The measure didn't receive much support from Florida's conservative state government, despite lobbying from the state's adoption community. Some male senators laughed and called it a "sex registry," recalls Danciu. Others were concerned about confidentiality in a state where all public records are open to the public unless they are awarded a special exemption. What if a man had an extramarital affair, registered it, and his wife somehow saw it? wondered the lawmakers. "Lists can be dangerous," state Sen. John McKay told the Fort Lauderdale Sun-Sentinel at the time.

Recalls state Sen. Debby Sanderson, "When we were talking about a paternity registry, one senator said 'That could wreck a married man's life.'"
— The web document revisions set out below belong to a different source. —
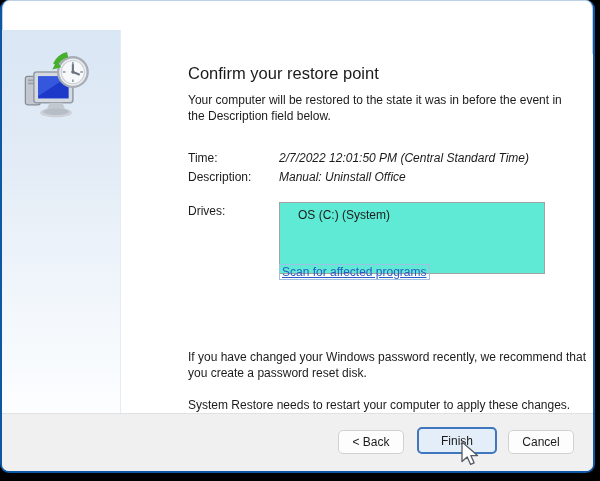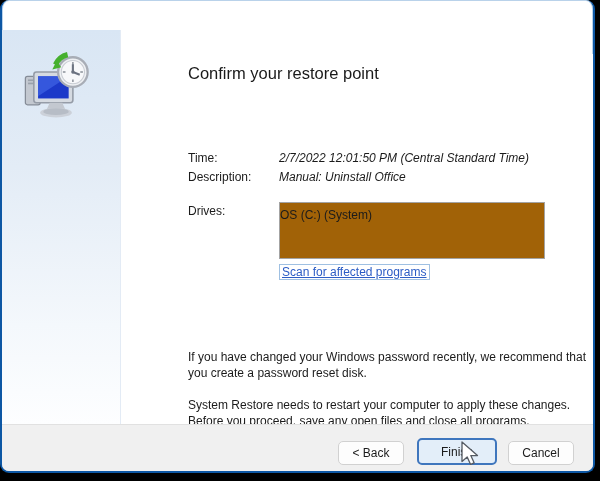--- a/index.html
+++ b/index.html
@@ -53,33 +53,33 @@
   .para { position:absolute; font-size:12px; line-height:16px; white-space:pre-line; color:#1b1b1b; }
   .intro { left:66px; top:38px; }
   .note1 { left:66px; top:295px; }
   .note2 { left:66px; top:343px; }
   .field-label { position:absolute; left:66px; font-size:12px;text-align:right; }
   .field-value { position:absolute; left:157px; font-size:12px;font-style:italic; }
   .row-time  { top:97px; }
   .row-desc  { top:116px; }
   .row-drives{ top:150px; }
   .drives-box {
-    position:absolute; left:157px; top:148px; width:266px; height:57px;
-    background:#a16207; border:1px solid #a3a3a3;
-    font-size:12px; padding:5px 0;
+    position:absolute; left:157px; top:148px; width:266px; height:72px;
+    background:#5eead4; border:1px solid #a3a3a3;
+    font-size:12px; padding:5px 18px;
   }
   .scan-link {
     position:absolute; left:157px; top:210px;
     font-size:12px; color:#2b5cc5; text-decoration:underline;
     border:1px solid #9fc0e2; padding:0 2px;
     cursor:pointer; background:transparent;
   }
   
   .footer {
-    position:absolute; left:0; right:0; bottom:0; height:47px;
+    position:absolute; left:0; right:0; bottom:0; height:58px;
     background:#f0f0f0; border-top:1px solid #e1e1e1;text-decoration:underline;
   }
   .btn {
     position:absolute;
     font-family:"Liberation Sans", sans-serif; font-size:12px; color:#1b1b1b;
     background:#fdfdfd; border:1px solid #d1d1d1; border-radius:5px;
     cursor:default;
   }
   .btn-back   { left:336px; top:16px; width:66px; height:24px; }
   .btn-finish { left:415px; top:13px; width:80px; height:27px;
@@ -121,20 +121,22 @@
         <circle cx="52" cy="19" r="1.6" fill="#6b7280"></circle>
 
         <path d="M47,2.5 A17,17 0 0,0 35.5,12" stroke="#46b02e" stroke-width="5" fill="none"></path>
         <path d="M41,14.5 L32.5,16.5 L36.5,8.5 Z" fill="#46b02e"></path>
       </svg>
     </span>
   </div>
 
   <div class="main">
     <div class="heading">Confirm your restore point</div>
+    <div class="para intro">Your computer will be restored to the state it was in before the event in
+the Description field below.</div>
 
     <span class="field-label row-time">Time:</span>
     <span class="field-value row-time">2/7/2022 12:01:50 PM (Central Standard Time)</span>
 
     <span class="field-label row-desc">Description:</span>
     <span class="field-value row-desc">Manual: Uninstall Office</span>
 
     <span class="field-label row-drives">Drives:</span>
     <div class="drives-box">
       <span>OS (C:) (System)</span>

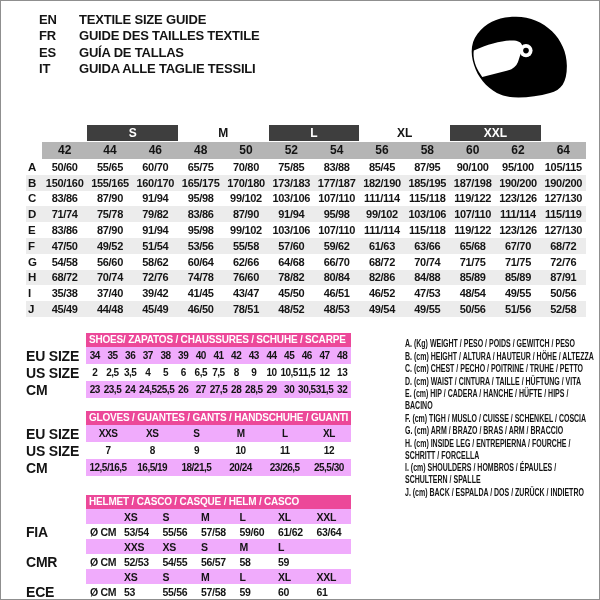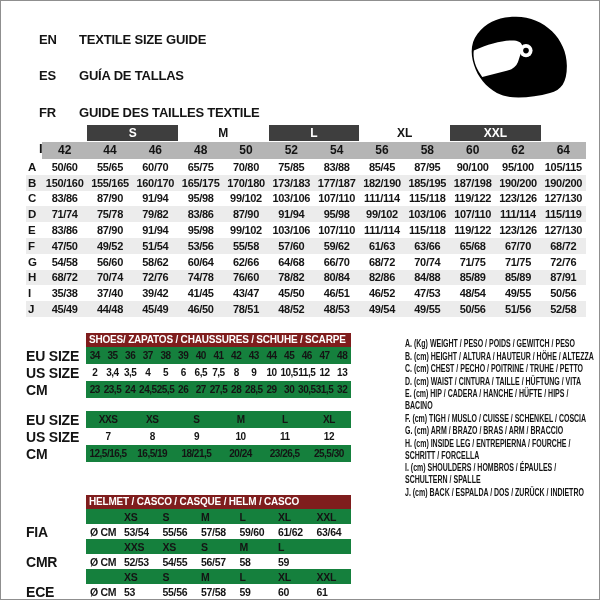--- a/index.html
+++ b/index.html
@@ -2,21 +2,21 @@
 <html><head>
 <meta charset="utf-8">
 <style>
   *{margin:0;padding:0;box-sizing:border-box;}
   html,body{background:#fff;}
   body{width:600px;height:600px;font-family:"Liberation Sans",sans-serif;color:#141414;}
   .page{position:relative;width:600px;height:600px;background:#fff;border:1px solid #8f8f8f;overflow:hidden;}
 
   
   .languages{position:absolute;left:38px;top:10px;font-weight:700;font-size:13px;letter-spacing:-0.2px;}
-  .lang-row{display:flex;height:16.5px;align-items:center;margin-top:20px;}
+  .lang-row{display:flex;height:16.5px;align-items:center;}
   .lang-code{width:40px;}
 
   
   .helmet-icon{position:absolute;left:452px;top:12px;width:130px;height:94px;}
 
   
   .main-table{position:absolute;left:25px;top:124px;width:560px;font-weight:700;}
   .mt-group-row,.mt-size-row,.mt-row{display:grid;grid-template-columns:16px repeat(12,1fr);align-items:center;}
   .mt-group-row{height:16px;margin-bottom:1px;}
   .mt-group{grid-column:span 2;text-align:center;font-size:12px;height:16px;line-height:16px;}
@@ -26,52 +26,52 @@
   .mt-size-row .mt-cell{background:#b5b5b5;height:17px;line-height:17px;}
   .mt-row{height:15.8px;font-size:11px;letter-spacing:-0.3px;}
   .mt-row.stripe{background:#ececec;}
   .mt-cell{text-align:center;white-space:nowrap;}
   .mt-letter{text-align:left;padding-left:2px;font-size:11.5px;}
 
   
   .section{position:absolute;left:25px;width:325px;font-weight:700;}
   .shoes{top:332px;} .gloves{top:410px;} .helmet-tbl{top:493px;}
   .st-row{display:grid;grid-template-columns:60px 1fr;align-items:center;}
-  .st-band{background:#7f1d1d;color:#fff;font-size:10px;height:14px;line-height:14px;padding-left:3px;letter-spacing:-0.2px;white-space:nowrap;}
+  .st-band{background:#ec4899;color:#fff;font-size:10px;height:14px;line-height:14px;padding-left:3px;letter-spacing:-0.2px;white-space:nowrap;}
   .st-label{font-size:14px;letter-spacing:-0.2px;}
   .st-cells{display:grid;height:17px;align-items:center;}
   .shoes .st-cells{grid-template-columns:repeat(15,1fr);}
   .gloves .st-cells{grid-template-columns:repeat(6,1fr);}
-  .st-cells.gray,.hel-cells.gray{background:#15803d;}
+  .st-cells.gray,.hel-cells.gray{background:#f0abfc;}
   .st-cell{text-align:center;font-size:10px;letter-spacing:-0.5px;white-space:nowrap;}
   .hel-cells{display:grid;grid-template-columns:34px repeat(6,1fr);height:15px;align-items:center;}
   .helmet-tbl .st-row{height:15px;}
   .hel-cell{text-align:left;padding-left:4px;font-size:10.5px;letter-spacing:-0.3px;white-space:nowrap;}
 
   
   .legend{position:absolute;left:404px;top:337px;width:274px;transform:scaleX(0.70);transform-origin:left top;font-weight:700;font-size:10px;line-height:12px;letter-spacing:0;}
   .legend-item{margin-bottom:0.5px;}
 </style>
 </head>
 <body>
 
 <div class="page">
 
   <div class="languages">
       <div class="lang-row">
         <span class="lang-code">EN</span>
         <span class="lang-title">TEXTILE SIZE GUIDE</span>
       </div>
       <div class="lang-row">
+        <span class="lang-code">FR</span>
+        <span class="lang-title">GUIDE DES TAILLES TEXTILE</span>
+      </div>
+      <div class="lang-row">
         <span class="lang-code">ES</span>
         <span class="lang-title">GUÍA DE TALLAS</span>
-      </div>
-      <div class="lang-row">
-        <span class="lang-code">FR</span>
-        <span class="lang-title">GUIDE DES TAILLES TEXTILE</span>
       </div>
       <div class="lang-row">
         <span class="lang-code">IT</span>
         <span class="lang-title">GUIDA ALLE TAGLIE TESSILI</span>
       </div>
     </div>
 
   <svg class="helmet-icon" viewBox="0 0 120 100" xmlns="http://www.w3.org/2000/svg">
     <path d="M58,4 C88,4 112,28 112,56 C112,74 106,82 94,85 C76,90 54,92 42,87 C30,82 20,72 15,60 C9,46 9,32 17,22 C27,9 41,4 58,4 Z" fill="#000"></path>
     <path d="M13,40 C30,32 48,28 58,29.5 C63,30.5 65.5,34 64.5,38 L60,52 C58,57 54,60 48,61.5 L22,68 C16,60 11.5,50 13,40 Z" fill="#fff"></path>
@@ -280,21 +280,21 @@
             <div class="st-cell">45</div>
             <div class="st-cell">46</div>
             <div class="st-cell">47</div>
             <div class="st-cell">48</div>
           </div>
         </div>
         <div class="st-row">
           <div class="st-label">US SIZE</div>
           <div class="st-cells">
             <div class="st-cell">2</div>
-            <div class="st-cell">3,4</div>
+            <div class="st-cell">2,5</div>
             <div class="st-cell">3,5</div>
             <div class="st-cell">4</div>
             <div class="st-cell">5</div>
             <div class="st-cell">6</div>
             <div class="st-cell">6,5</div>
             <div class="st-cell">7,5</div>
             <div class="st-cell">8</div>
             <div class="st-cell">9</div>
             <div class="st-cell">10</div>
             <div class="st-cell">10,5</div>
@@ -320,20 +320,24 @@
             <div class="st-cell">30</div>
             <div class="st-cell">30,5</div>
             <div class="st-cell">31,5</div>
             <div class="st-cell">32</div>
           </div>
         </div>
       </div>
   </div>
 
   <div class="section gloves">
+    <div class="st-row">
+      <div class="st-label"></div>
+      <div class="st-band">GLOVES / GUANTES / GANTS / HANDSCHUHE / GUANTI</div>
+    </div>
     <div>
         <div class="st-row">
           <div class="st-label">EU SIZE</div>
           <div class="st-cells gray">
             <div class="st-cell">XXS</div>
             <div class="st-cell">XS</div>
             <div class="st-cell">S</div>
             <div class="st-cell">M</div>
             <div class="st-cell">L</div>
             <div class="st-cell">XL</div>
The bill died, but legislators, still concerned about paternal rights and cases like that of Baby Emily, came up with what they thought was a better idea. Instead of forcing men to disclose messy details of their lives in order to have a say in a baby's future, the mothers would have to publicly advertise their sexual histories in newspapers to give the men a chance to identify themselves -- or not. This alternative plan, which became part of the new adoption statute, became law in October 2001: The 106-page statute was pushed through the system in just two days. Only eight senators voted against it.

The notice provision requires that women who cannot identify the fathers of children up for private adoption take out ads that list their names, addresses and physical description, along with the names of all of the men they had sex with during the 12 months before the baby was born. The ads have to run once a week for four weeks in all the cities where the baby could have been conceived. If a woman had sex with 20 men in 20 cities, she is required to buy newspaper ads in all of them.

Although there is no official count, adoption professionals guess that the law has affected hundreds of mothers since it was signed into law. Jeanne Tate, an adoption lawyer and executive vice president of the Florida Association of Adoption Professionals, says that during one recent week she helped 10 of her clients place ads; since October, her office has placed 50. Her guess is that hundreds of ads have been run in the last 10 months.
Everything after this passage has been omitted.